Segundo os autores, foram examinados cerca de cinco vezes mais dados genéticos do que em qualquer estudo anterior. “Esse é o primeiro estudo filogenômico de aves, pois se baseia em uma grande quantidade de dados genéticos e um grande número de genes, o que reflete amplamente o genoma das espécies”, diz à CH On-line uma das autoras da pesquisa, Rebecca Kimball, da Universidade da Flórida (Estados Unidos).
A análise genética confirmou estudos morfológicos e moleculares anteriores, que apontavam uma primeira ramificação na árvore evolutiva das aves, ocupada por um grupo que inclui avestruzes e emas e algumas espécies com aparência galinácea. Em seguida, galinhas, patos e seus parentes se separaram do tronco principal. As aves restantes integram o grupo das Neoaves, representado por 95% das espécies existentes. Para esse grupo, o novo estudo encontrou divisões profundas, diferentemente de outras pesquisas.
Árvore redesenhada
A estrutura da nova árvore sugere que as espécies podem ser agrupadas, de forma mais ampla, em grupos de aves aquáticas, litorâneas e terrestres. Mas as adaptações a esses diferentes ambientes teriam surgido em vários momentos ao longo da história evolutiva. Um exemplo disso é que os flamingos e outras aves aquáticas não evoluíram de espécies da família Anatidae (como os patos), adaptadas evolutivamente para nadar, flutuar e mergulhar.
O estudo também levanta questões sobre a evolução do vôo, pois algumas aves que não voam são agrupadas com outras que têm essa habilidade. Para os cientistas, isso sugere que a capacidade de voar foi perdida separadamente em muitas espécies ou que surgiu mais de uma vez independentemente – e não uma vez em um ancestral do grupo.
Os dados genéticos revelaram ainda que modos de vida distintos, como o noturno (das corujas, por exemplo), o de rapina (de falcões, gaviões, águias etc.) e o oceânico (de fragatas, entre outros), também surgiram em diversos momentos da história evolutiva das aves. Os beija-flores, por exemplo, com seus hábitos diurnos e cores vivas, evoluíram de aves amarronzadas e noturnas conhecidas como bacurau no Brasil. Já os falcões, ao contrário do que se supõe, não são parentes próximos de gaviões e águias.
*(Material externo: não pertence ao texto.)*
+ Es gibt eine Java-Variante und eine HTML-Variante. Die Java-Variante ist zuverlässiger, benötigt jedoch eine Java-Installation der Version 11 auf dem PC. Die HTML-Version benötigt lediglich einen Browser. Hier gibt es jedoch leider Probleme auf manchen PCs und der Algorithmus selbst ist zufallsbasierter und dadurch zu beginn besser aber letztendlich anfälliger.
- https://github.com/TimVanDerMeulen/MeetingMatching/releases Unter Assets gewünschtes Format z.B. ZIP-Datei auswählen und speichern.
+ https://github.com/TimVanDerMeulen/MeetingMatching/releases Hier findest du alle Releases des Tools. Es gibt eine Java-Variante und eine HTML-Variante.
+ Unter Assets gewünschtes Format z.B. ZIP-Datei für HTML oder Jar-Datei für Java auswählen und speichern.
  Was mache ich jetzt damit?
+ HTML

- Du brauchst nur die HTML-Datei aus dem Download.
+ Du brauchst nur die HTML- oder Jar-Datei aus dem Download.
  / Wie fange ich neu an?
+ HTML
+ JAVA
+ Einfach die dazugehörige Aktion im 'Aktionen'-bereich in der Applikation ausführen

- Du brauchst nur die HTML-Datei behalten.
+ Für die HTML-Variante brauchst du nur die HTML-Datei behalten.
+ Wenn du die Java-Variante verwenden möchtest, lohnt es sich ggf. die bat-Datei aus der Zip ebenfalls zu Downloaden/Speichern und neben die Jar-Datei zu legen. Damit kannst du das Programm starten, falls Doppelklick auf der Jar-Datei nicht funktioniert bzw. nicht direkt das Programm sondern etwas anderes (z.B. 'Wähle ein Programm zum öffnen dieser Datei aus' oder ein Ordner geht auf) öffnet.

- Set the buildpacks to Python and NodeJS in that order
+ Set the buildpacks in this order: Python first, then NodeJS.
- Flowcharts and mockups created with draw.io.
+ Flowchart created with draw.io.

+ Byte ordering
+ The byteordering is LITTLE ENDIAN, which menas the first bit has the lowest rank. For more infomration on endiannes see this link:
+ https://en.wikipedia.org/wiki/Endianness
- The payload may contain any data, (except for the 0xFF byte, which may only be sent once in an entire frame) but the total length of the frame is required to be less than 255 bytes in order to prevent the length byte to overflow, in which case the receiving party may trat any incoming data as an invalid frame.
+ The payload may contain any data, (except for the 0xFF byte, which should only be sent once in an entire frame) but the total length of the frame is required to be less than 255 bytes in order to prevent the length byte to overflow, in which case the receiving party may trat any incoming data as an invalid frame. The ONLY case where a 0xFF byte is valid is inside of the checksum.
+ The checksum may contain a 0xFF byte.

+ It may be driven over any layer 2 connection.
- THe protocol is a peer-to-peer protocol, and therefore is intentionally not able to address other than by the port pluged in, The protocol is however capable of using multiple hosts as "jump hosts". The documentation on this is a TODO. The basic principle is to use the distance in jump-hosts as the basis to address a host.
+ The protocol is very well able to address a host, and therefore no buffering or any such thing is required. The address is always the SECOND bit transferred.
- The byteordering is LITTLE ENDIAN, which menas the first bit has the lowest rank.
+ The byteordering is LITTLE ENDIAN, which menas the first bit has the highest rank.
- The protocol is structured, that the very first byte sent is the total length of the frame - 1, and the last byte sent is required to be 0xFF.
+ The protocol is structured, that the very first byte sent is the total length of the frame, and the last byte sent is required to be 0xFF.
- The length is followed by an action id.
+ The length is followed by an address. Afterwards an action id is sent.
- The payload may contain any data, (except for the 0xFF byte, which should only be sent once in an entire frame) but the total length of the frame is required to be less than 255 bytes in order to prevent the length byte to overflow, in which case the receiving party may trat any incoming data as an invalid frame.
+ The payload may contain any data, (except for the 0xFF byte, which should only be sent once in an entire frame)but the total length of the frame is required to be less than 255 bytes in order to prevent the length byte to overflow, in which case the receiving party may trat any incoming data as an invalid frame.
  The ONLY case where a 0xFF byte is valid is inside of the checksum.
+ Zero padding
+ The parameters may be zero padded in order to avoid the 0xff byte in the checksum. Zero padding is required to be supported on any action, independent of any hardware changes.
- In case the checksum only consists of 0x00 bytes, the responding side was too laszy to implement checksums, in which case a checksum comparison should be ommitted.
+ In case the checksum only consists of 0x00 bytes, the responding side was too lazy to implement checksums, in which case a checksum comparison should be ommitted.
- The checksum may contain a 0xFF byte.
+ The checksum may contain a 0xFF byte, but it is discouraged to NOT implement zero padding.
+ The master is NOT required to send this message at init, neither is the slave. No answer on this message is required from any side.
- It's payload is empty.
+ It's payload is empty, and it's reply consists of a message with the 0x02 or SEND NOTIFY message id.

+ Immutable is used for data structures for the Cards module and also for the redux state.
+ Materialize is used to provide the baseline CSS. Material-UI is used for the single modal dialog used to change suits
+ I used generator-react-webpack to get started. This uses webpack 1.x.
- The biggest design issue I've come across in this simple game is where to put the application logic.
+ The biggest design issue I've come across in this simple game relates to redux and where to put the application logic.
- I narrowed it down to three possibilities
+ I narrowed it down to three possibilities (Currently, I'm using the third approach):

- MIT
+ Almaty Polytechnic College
Os resultados mostram que, em muitos casos, um velho ditado popular também pode ser aplicado à aves: as aparências enganam. “Pássaros que se parecem ou agem de forma similar não estão necessariamente relacionados”, diz em comunicado à imprensa a co-autora da pesquisa Sushma Reddy, do Museu de Campo de História Natural, em Chicago (Estados Unidos).
O contrário também acontece. Várias aves que parecem muito diferentes, como pica-paus, falcões e corujas, são parentes próximos dos passerídeos, grupo que representa mais da metade de todas as espécies vivas e reúne aves geralmente pequenas e que cantam. “A descoberta mais surpreendente é que os passerídeos são mais intimamente relacionados aos papagaios”, conta Kimball. Esses novos parentescos devem mudar o entendimento científico sobre esse grupo.
“Nossas conclusões desafiam as classificações e alteram nosso entendimento da evolução de características”, destacam os autores no artigo. Segundo Kimball, cerca de 1/3 das classificações existentes diferem das da análise filogenômica.
Mas os pesquisadores ressaltam que ainda há muitas questões a serem respondidas na história evolutiva das aves. Eles pretendem agora coletar mais dados para tentar preencher essas lacunas e confirmar suas conclusões, além de ampliar o número de espécies estudadas.